I felt, as of late, the strongest urge to run away from abstraction. One element in this was the chance purchase of a slim volume of poetry called "In What Disappears" by John Brandi. It's made with sheer and gorgeous imagery that is so ghostly it's barely on the page; as close as one gets to a poetry of pure experience. Another perhaps was my recent exposure to the anime Mushi-shi. Yet another was a moment when, driving through Chestnut Ridge state park at sunset, I saw, for an instant, a clearing in the trees and an avenue of perfect illumination. And still another has been my recent perusal of a book called "Era and Mode in English Poetry," which defines styles and eras through the empirically measurable mode, i.e. the relationships of substantives (nouns and adjectives) to prepositions, as well as the degree of abstraction in the terms involved. The poetry of Shakespeare, all skulls and flowers and apples, or of a Neruda, a Pound, or a Whitman, is very much in this vein. She opposes it with the metaphysics of poets like Dunne and the classicist movement which is exemplified by Dryden. There are all sorts of strange and twisting links in this scheme, with Lorca hearkening back to the old balladeers (something which to me is about as counterintuitive as it gets), and it forces one to reevaluate not just the poets that are ideals and influences, but also one's own poetry.
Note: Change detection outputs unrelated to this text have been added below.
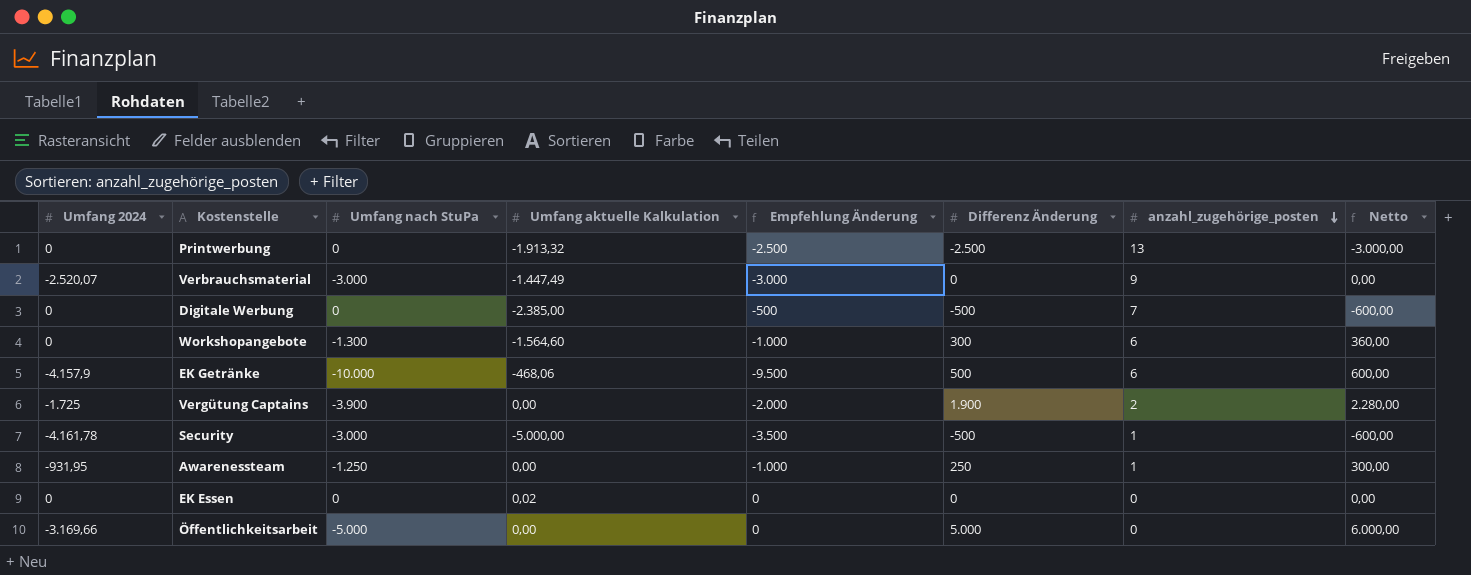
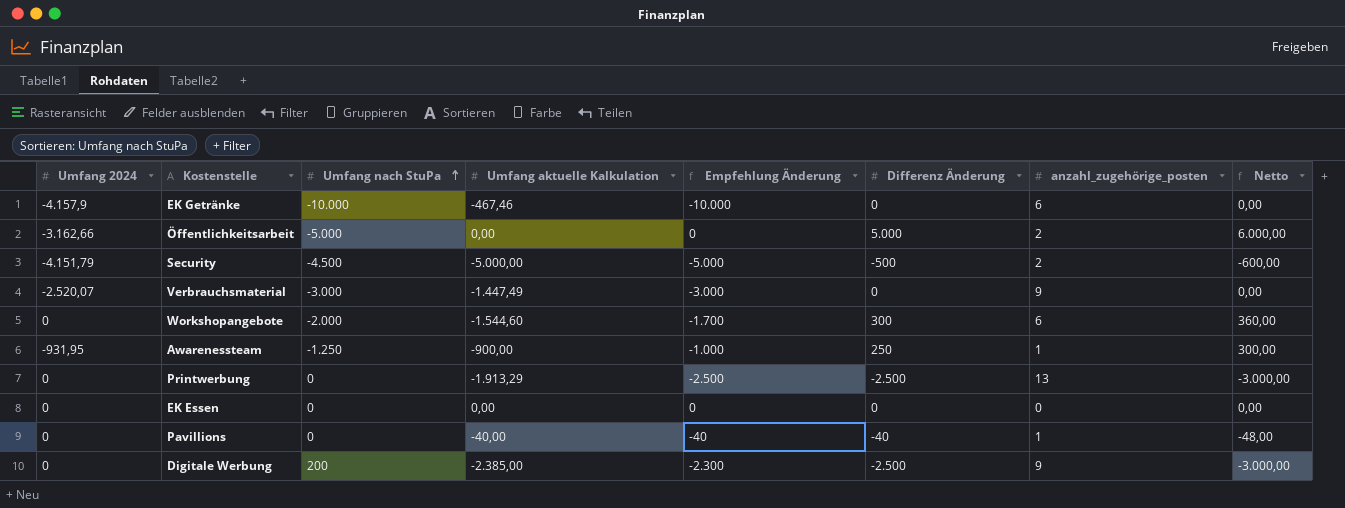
row order: anzahl_zugehörige_posten descending -> Umfang nach StuPa ascending
row Vergütung Captains: -1.725 | -3.900 | 0,00 | -2.000 | 1.900 | 2 | 2.280,00 -> none
EK Getränke | Umfang aktuelle Kalkulation: -468,06 -> -467,46
EK Getränke | Empfehlung Änderung: -9.500 -> -10.000
EK Getränke | Differenz Änderung: 500 -> 0
EK Getränke | Netto: 600,00 -> 0,00
Öffentlichkeitsarbeit | Umfang 2024: -3.169,66 -> -3.162,66
Öffentlichkeitsarbeit | anzahl_zugehörige_posten: 0 -> 2
Security | Umfang 2024: -4.161,78 -> -4.151,79
Security | Umfang nach StuPa: -3.000 -> -4.500
Security | Empfehlung Änderung: -3.500 -> -5.000
Security | anzahl_zugehörige_posten: 1 -> 2
Workshopangebote | Umfang nach StuPa: -1.300 -> -2.000
Workshopangebote | Umfang aktuelle Kalkulation: -1.564,60 -> -1.544,60
Workshopangebote | Empfehlung Änderung: -1.000 -> -1.700
Awarenessteam | Umfang aktuelle Kalkulation: 0,00 -> -900,00
Printwerbung | Umfang aktuelle Kalkulation: -1.913,32 -> -1.913,29
EK Essen | Umfang aktuelle Kalkulation: 0,02 -> 0,00
row Pavillions: none -> 0 | 0 | -40,00 | -40 | -40 | 1 | -48,00
Digitale Werbung | Umfang nach StuPa: 0 -> 200
Digitale Werbung | Empfehlung Änderung: -500 -> -2.300
Digitale Werbung | Differenz Änderung: -500 -> -2.500
Digitale Werbung | anzahl_zugehörige_posten: 7 -> 9
Digitale Werbung | Netto: -600,00 -> -3.000,00

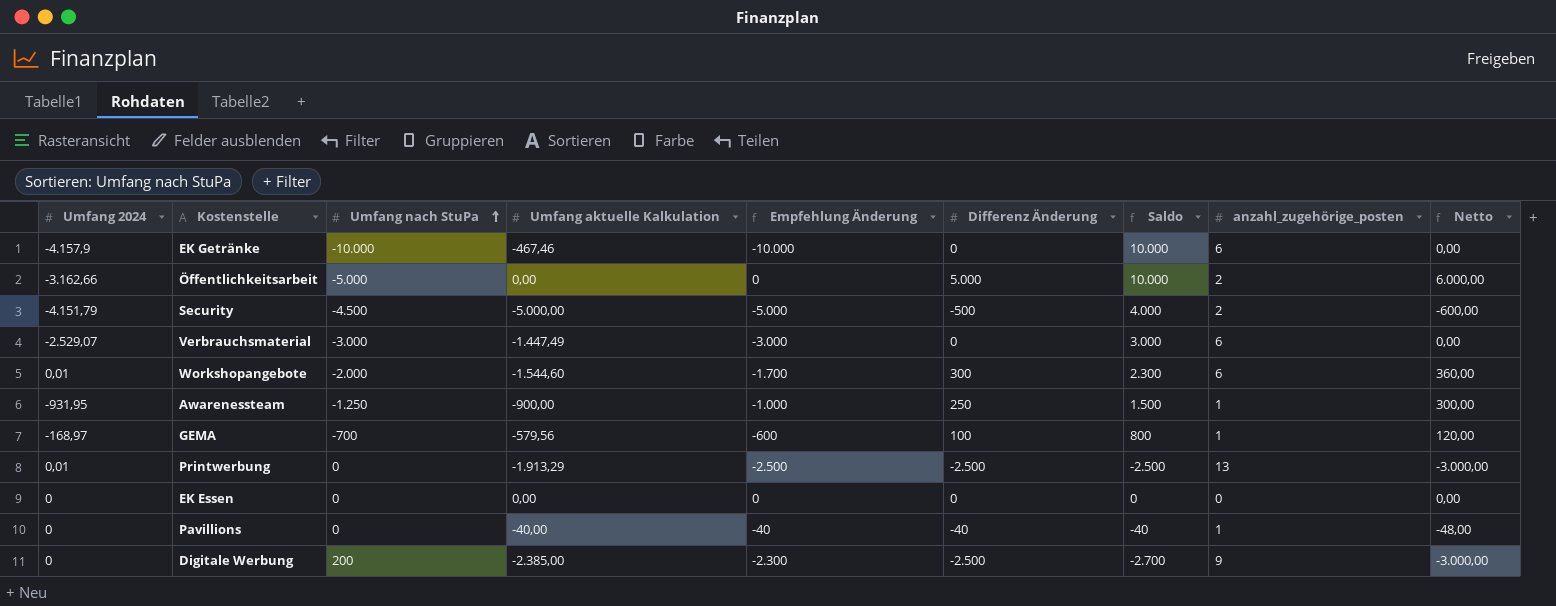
column Saldo | formula: none -> [Differenz Änderung] - [Umfang nach StuPa]
Verbrauchsmaterial | Umfang 2024: -2.520,07 -> -2.529,07
Verbrauchsmaterial | anzahl_zugehörige_posten: 9 -> 6
Workshopangebote | Umfang 2024: 0 -> 0,01
row GEMA: none -> -168,97 | -700 | -579,56 | -600 | 100 | 800 | 1 | 120,00
Printwerbung | Umfang 2024: 0 -> 0,01

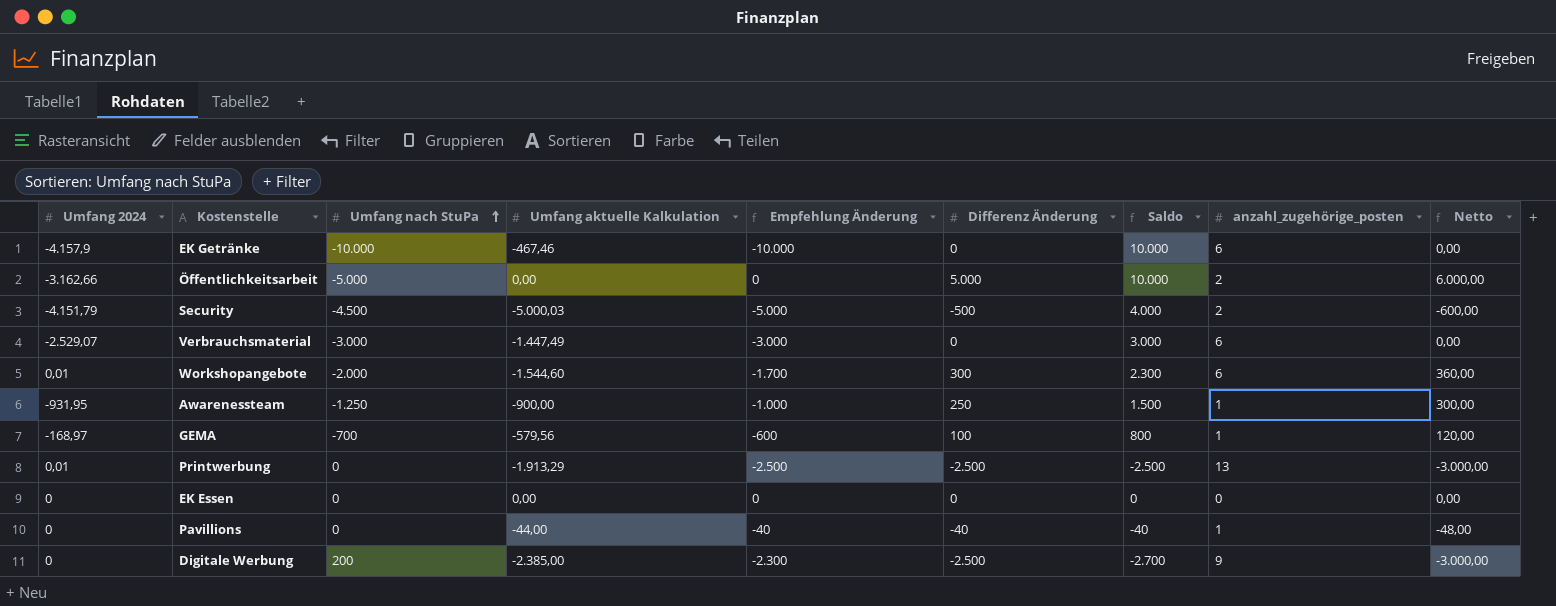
Security | Umfang aktuelle Kalkulation: -5.000,00 -> -5.000,03
Pavillions | Umfang aktuelle Kalkulation: -40,00 -> -44,00

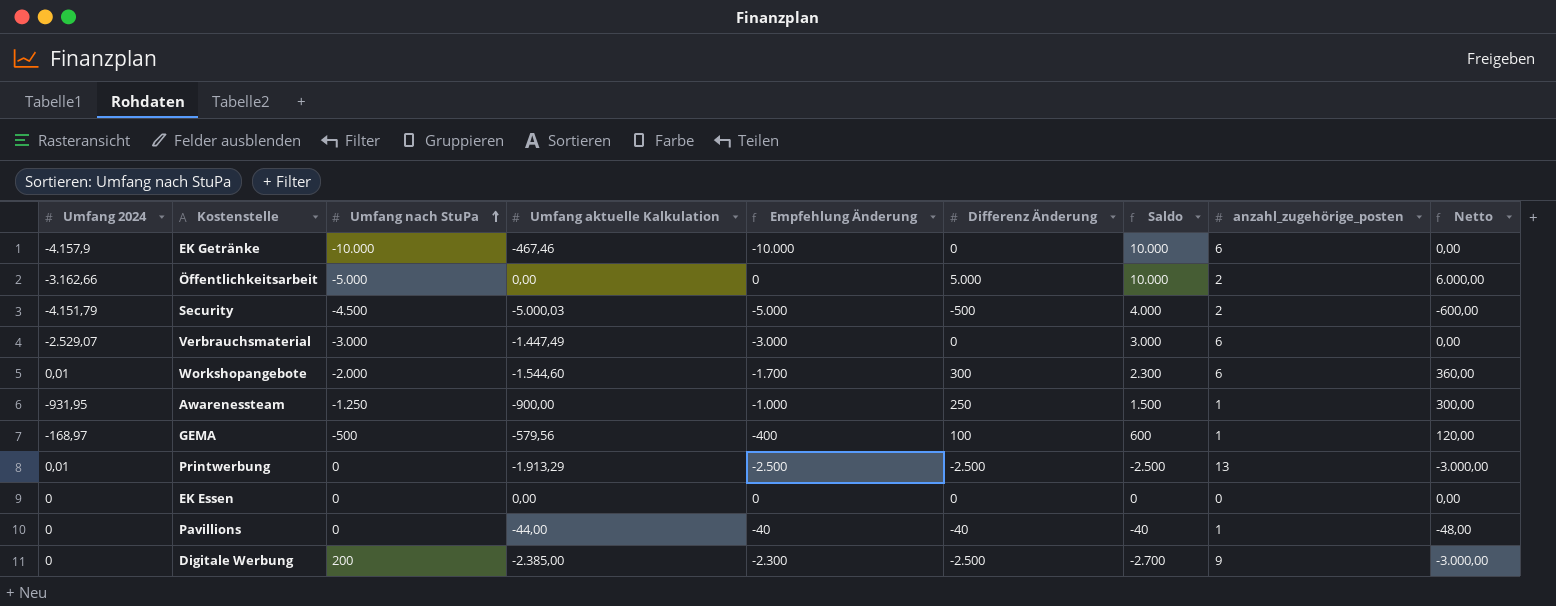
GEMA | Umfang nach StuPa: -700 -> -500
GEMA | Empfehlung Änderung: -600 -> -400
GEMA | Saldo: 800 -> 600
So, the last few days have been atmospheric and colored with strange light. I had almost forgot the pure sensation of Joy, of transport through and beyond the heart of visible things. My poetry had been getting too philosophical; even though I've always been married to symbol, image, and the particular, I had become too obsessed with my search to pin down and identify substance, being, and sensation; or in lieu of that, to render the terms 'being', 'substance', and 'sensation' meaningless. I had been falling over myself; I had been straining a gnat and swallowing a camel.
And so I suspended work on my poems dealing with Alexia and Kadir and my little nascent mythology, and also my sequence of bird poems, which were intended to explore meaning and consciousness while dressed in the mantle of homage to simple pastoral poetry, to Robbie Burns and Emerson and Keats. I stopped my work on these and started writing my previously posted autumn night poems, as well as a few others which have some of the same emotional texture, but which I haven't decided to post. I may not; although the one which conflates Christ imagery with a bloody, dusty sunrise I've taken a particular fancy to.
We'll see. We'll see.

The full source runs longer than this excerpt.